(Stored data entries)
:::
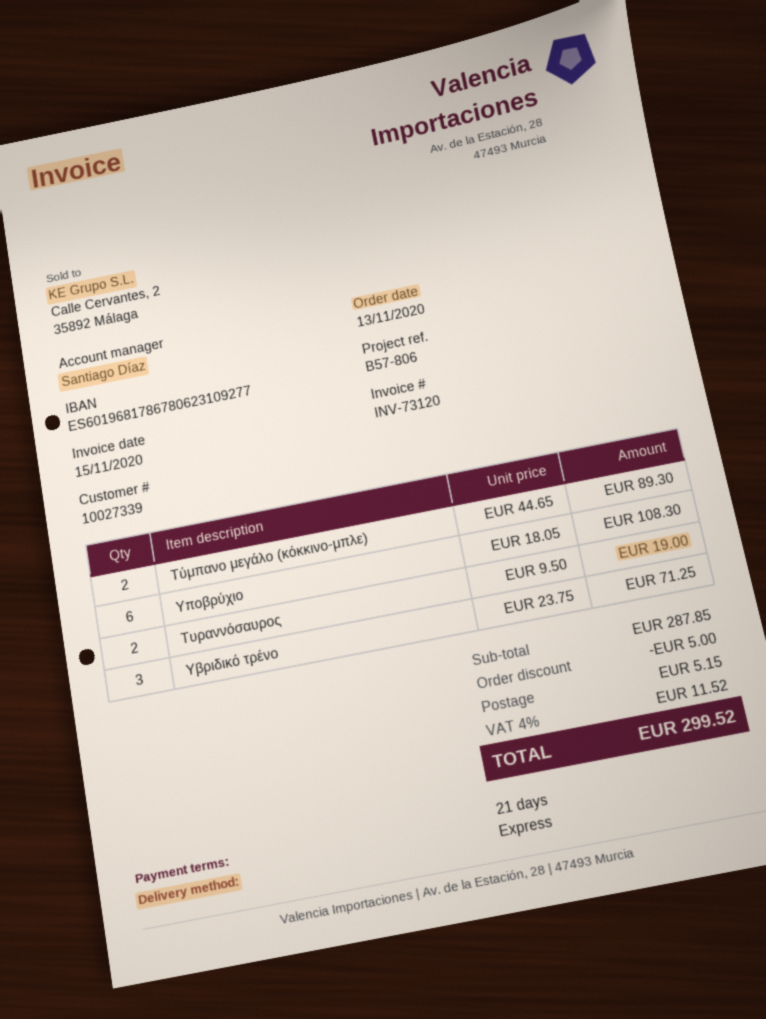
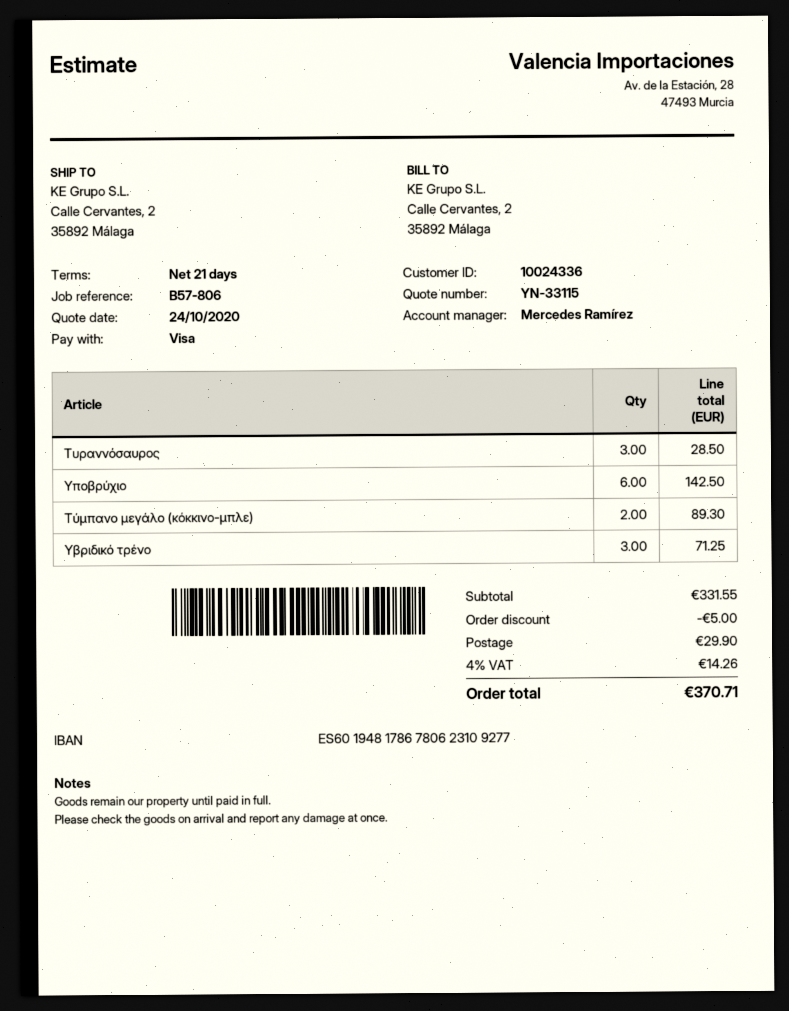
customer number: 10027339 -> 10024336
sales rep: Santiago Díaz -> Mercedes Ramírez
bank account: ES6019681786780623109277 -> ES6019481786780623109277
Υποβρύχιο: 6 for 108.30 -> 6 for 142.50
Τυραννόσαυρος: 2 for 19.00 -> 3 for 28.50
subtotal: 287.85 -> 331.55
shipping: 5.15 -> 29.90
tax: 4% = 11.52 -> 4% = 14.26
total: 299.52 -> 370.71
:::
- **WORK ITEM**
Repeat the entries verbatim; no pictures.

- **ANSWER TO THE PROBLEM**
customer number: 10027339 -> 10024336
sales rep: Santiago Díaz -> Mercedes Ramírez
bank account: ES6019681786780623109277 -> ES6019481786780623109277
Υποβρύχιο: 6 for 108.30 -> 6 for 142.50
Τυραννόσαυρος: 2 for 19.00 -> 3 for 28.50
subtotal: 287.85 -> 331.55
shipping: 5.15 -> 29.90
tax: 4% = 11.52 -> 4% = 14.26
total: 299.52 -> 370.71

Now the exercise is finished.